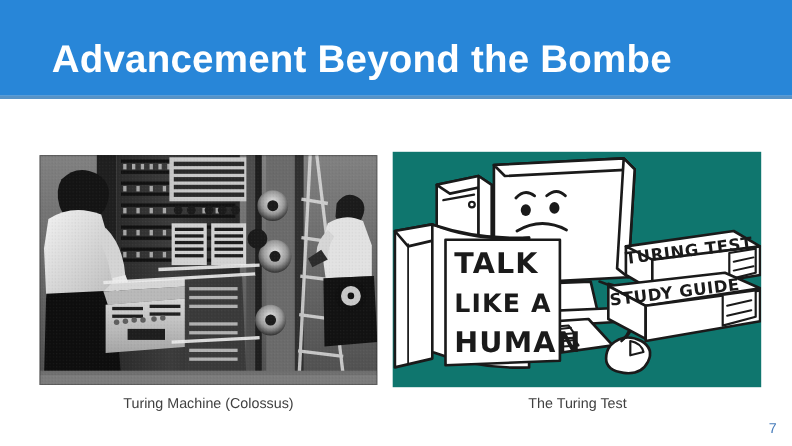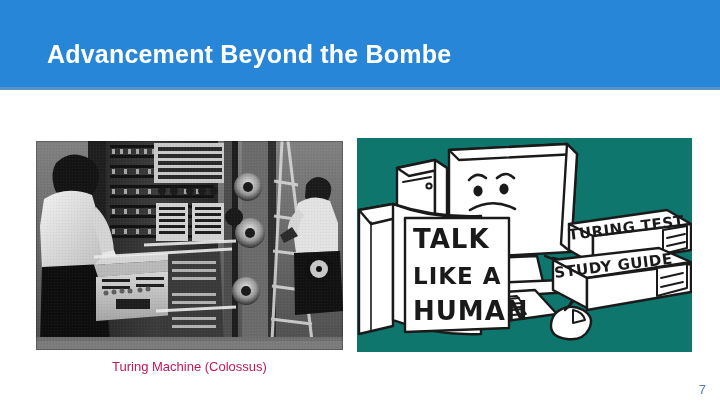"Advancement Beyond the Bombe" .title-text { font-size: 25px -> 35px }
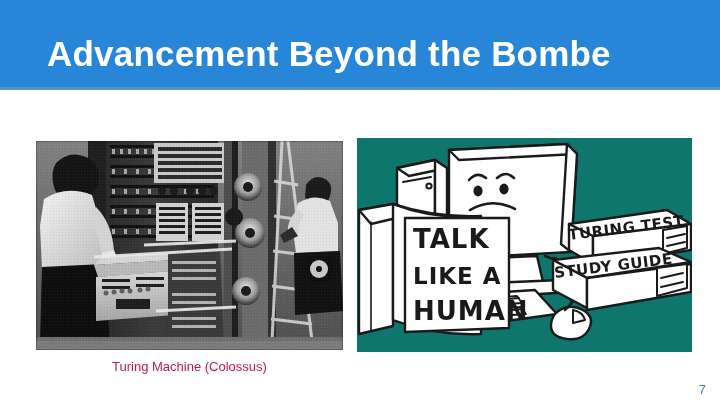"Turing Machine (Colossus)" .caption { color: #be185d -> #404040 }
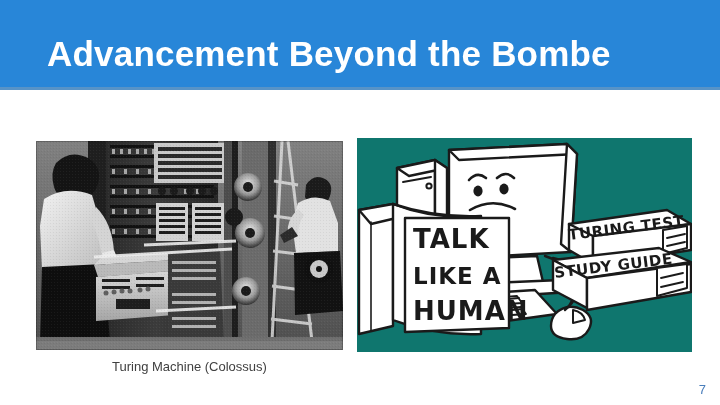"The Turing Test" div.caption { html: none -> <div>The Turing Test</div> }
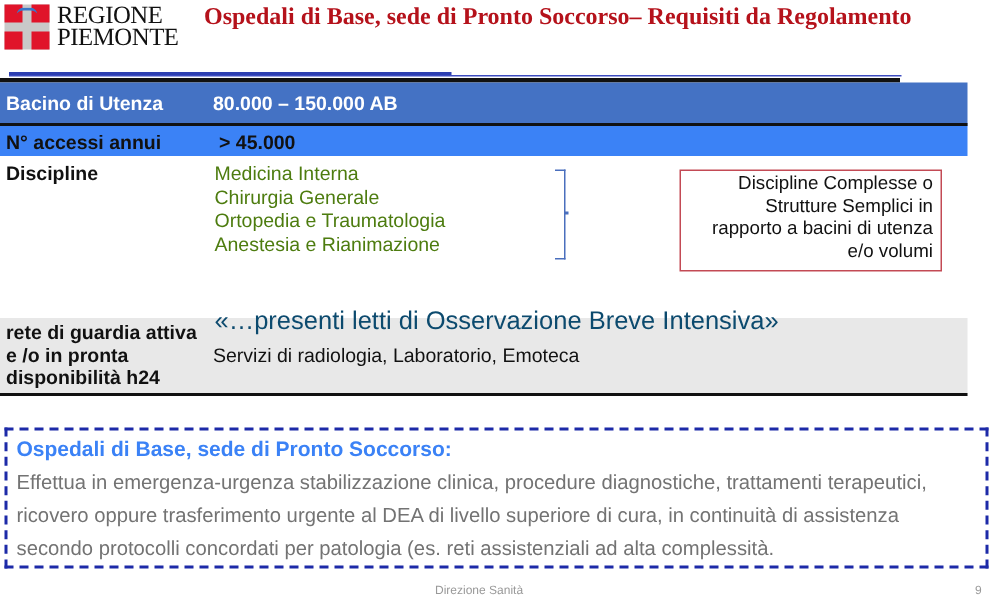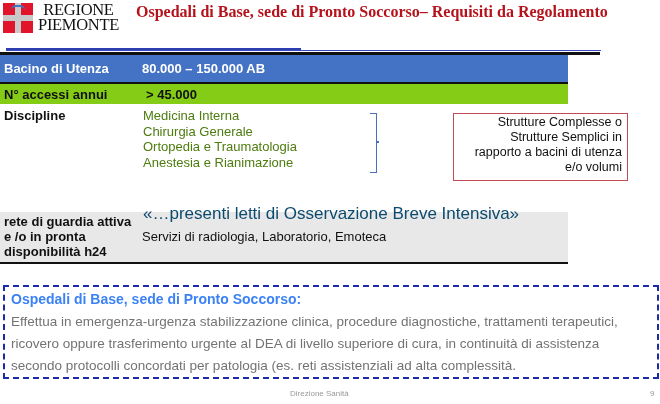"REGIONE" .logo-text { text-align: center -> none }
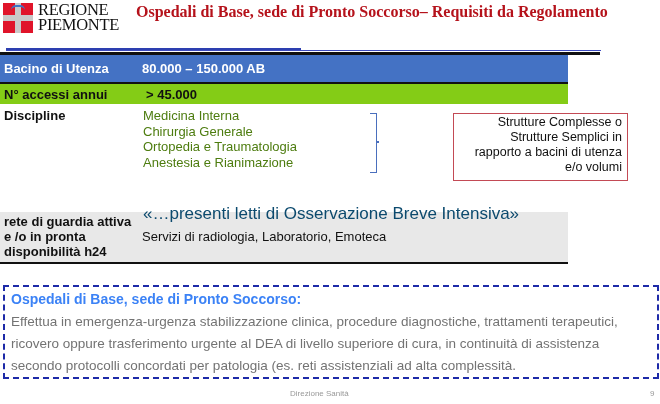"Bacino di Utenza" .row { width: 568px -> 645px }
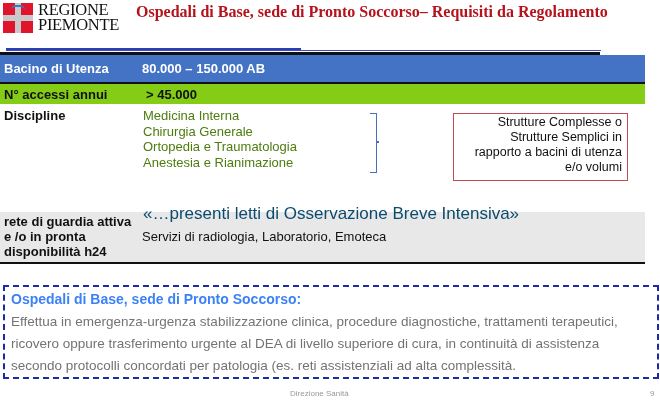"N° accessi annui" .r-acc { background: #84cc16 -> #3b82f6 }
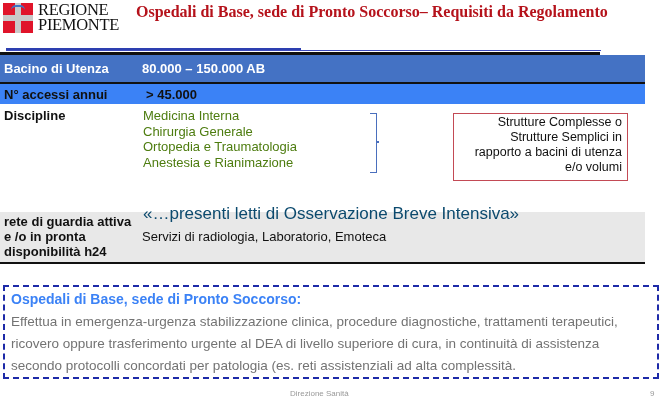"Strutture Complesse o" div { text: Strutture -> Discipline }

*What to produce*.
For this exercise, return the records above in full and exactly, omitting the images.

*Task answer*.
"Advancement Beyond the Bombe" .title-text { font-size: 25px -> 35px }
"Turing Machine (Colossus)" .caption { color: #be185d -> #404040 }
"The Turing Test" div.caption { html: none -> <div>The Turing Test</div> }
"REGIONE" .logo-text { text-align: center -> none }
"Bacino di Utenza" .row { width: 568px -> 645px }
"N° accessi annui" .r-acc { background: #84cc16 -> #3b82f6 }
"Strutture Complesse o" div { text: Strutture -> Discipline }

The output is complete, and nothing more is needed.